From The Side of the Road… can you find the pop lyric in a bluegrass song?

If you’ve been reading these columns for any length of time, you know that I have periodically lamented the fact that a significant chunk of bluegrass music listeners aren’t paying attention to lyrics, and may only be vaguely aware that these songs even have lyrics. It hasn’t been a full-on tirade, and maybe it hasn’t even been ranting, but there has certainly been some harping.

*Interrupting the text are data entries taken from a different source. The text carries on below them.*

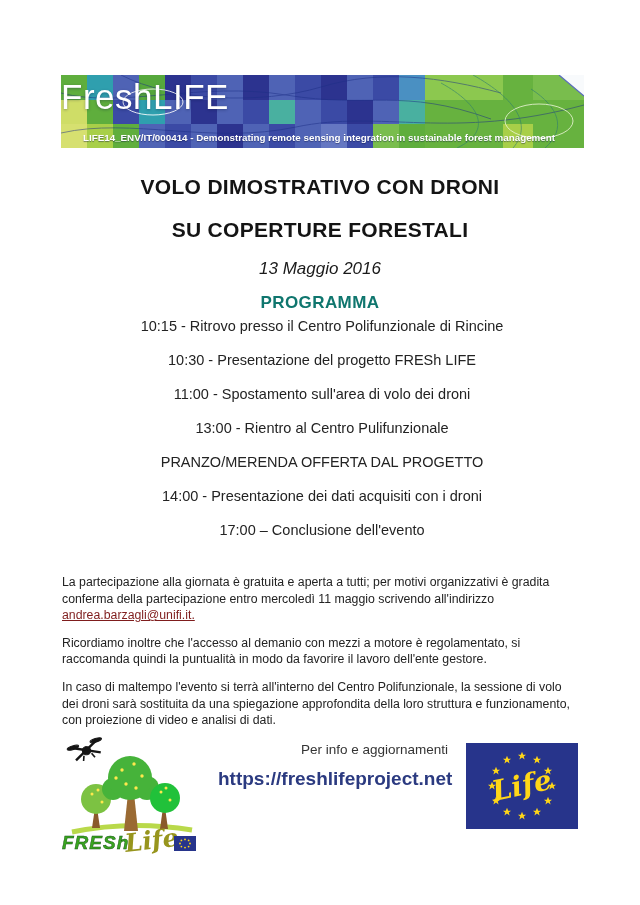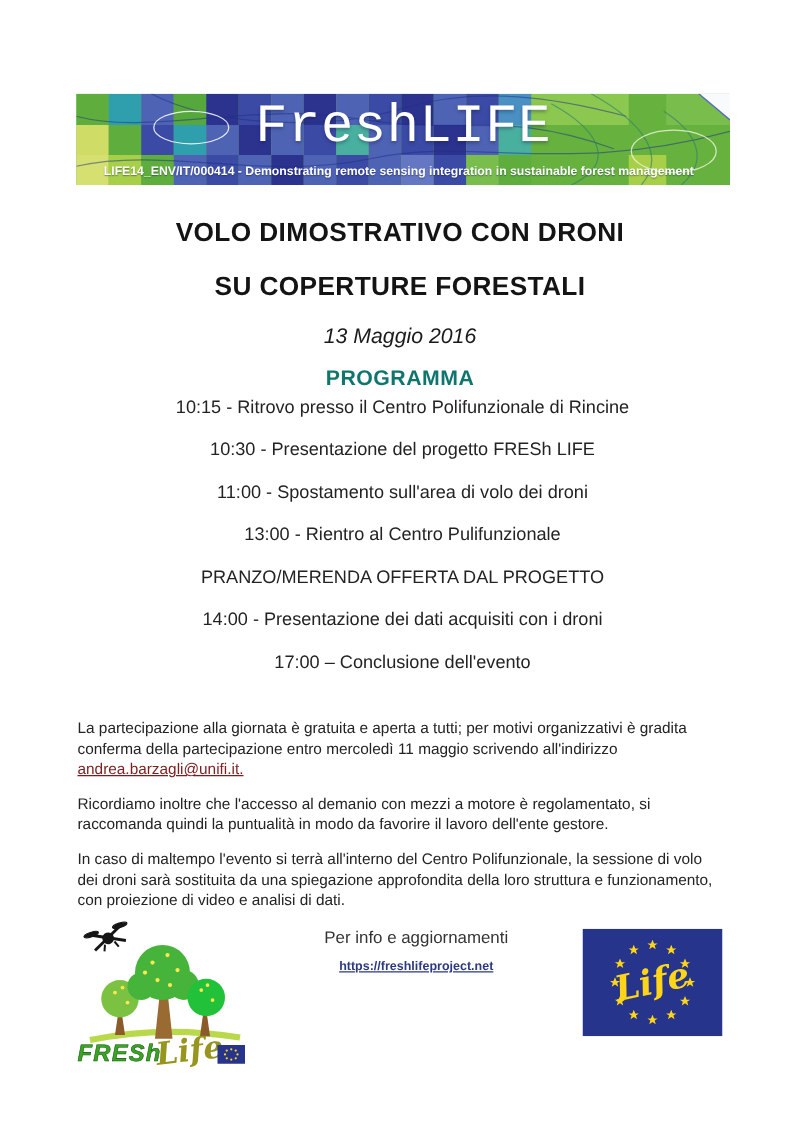"FreshLIFE" .banner-title { font-family: Liberation Mono, monospace -> none; font-size: 43px -> 35px; text-align: center -> left }
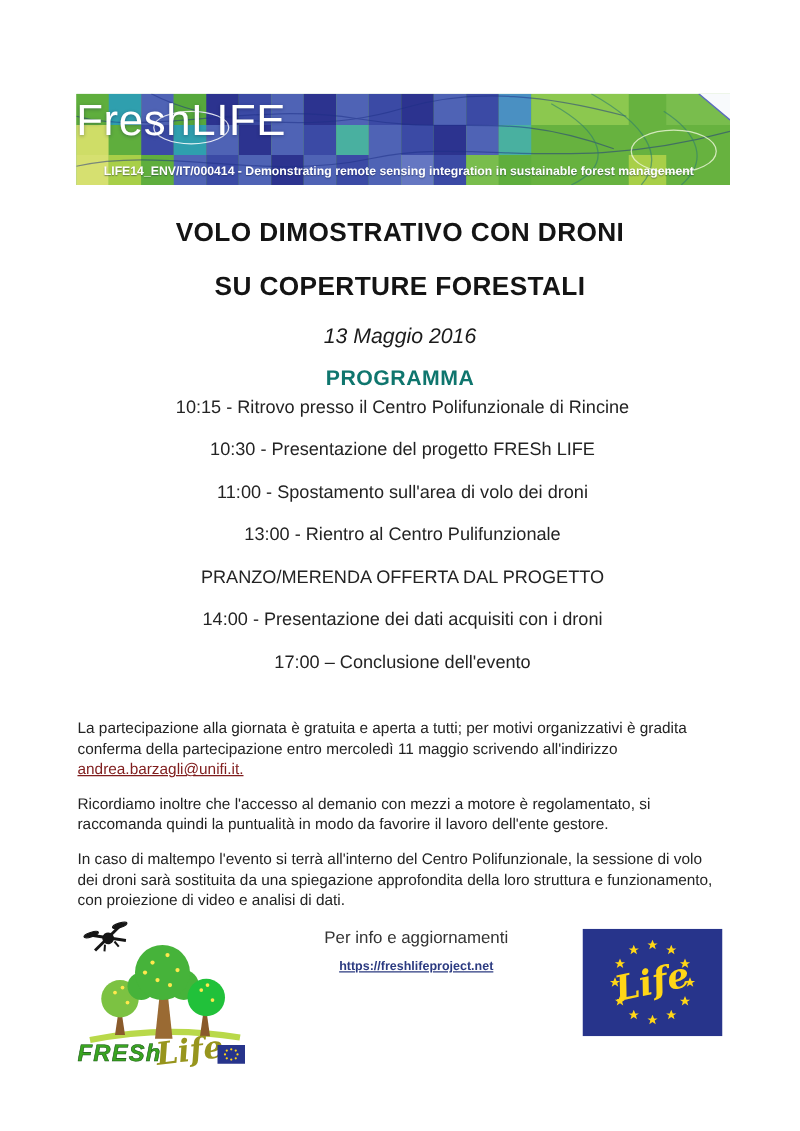"Per info e aggiornamenti" .info-label { text-align: none -> right }
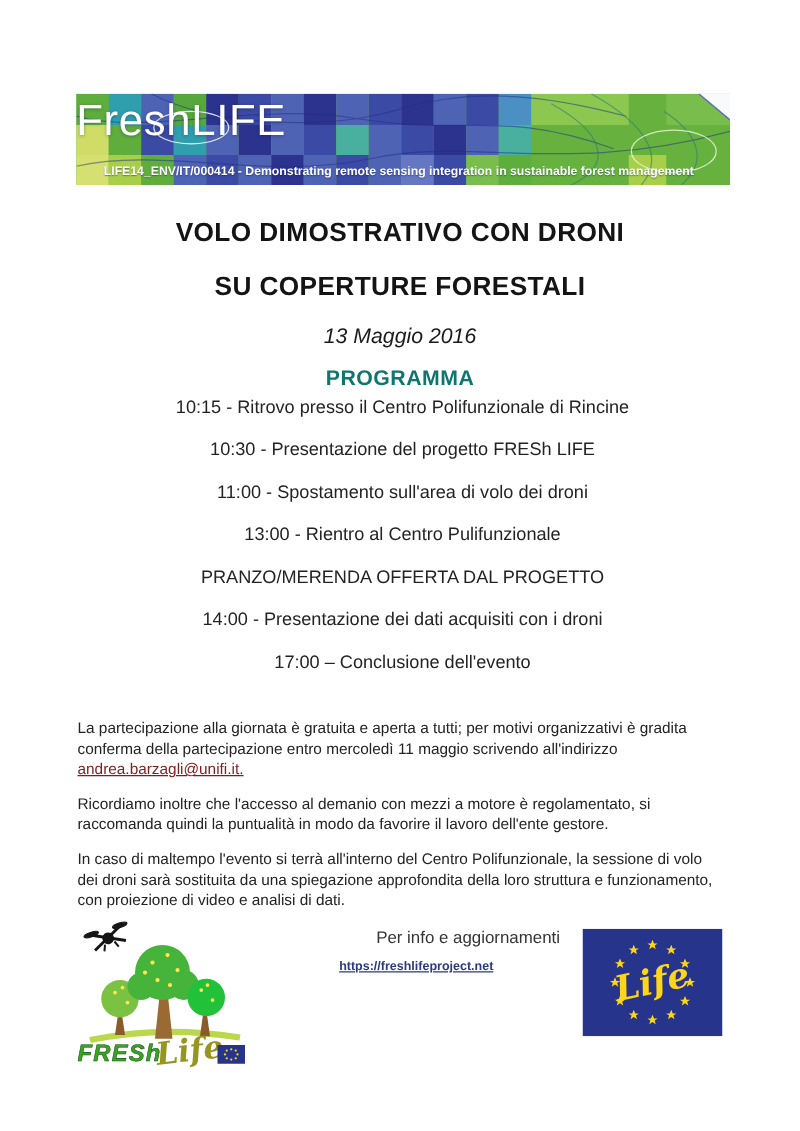"https://freshlifeproject.net" .site-link { font-size: 10px -> 19px; text-decoration: underline -> none }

This indifference to lyrics is not a new phenomenon. I first became aware of this in the 1980s when I worked up a version of Prince’s Purple Rain and sang it to a lonesome Stanley Brothers sort of melody. The words Purple Rain appear three times in the chorus, yet no one noticed or cared. As far as they were concerned, I was singing a song that sounded a lot like a slower Our Last Goodbye.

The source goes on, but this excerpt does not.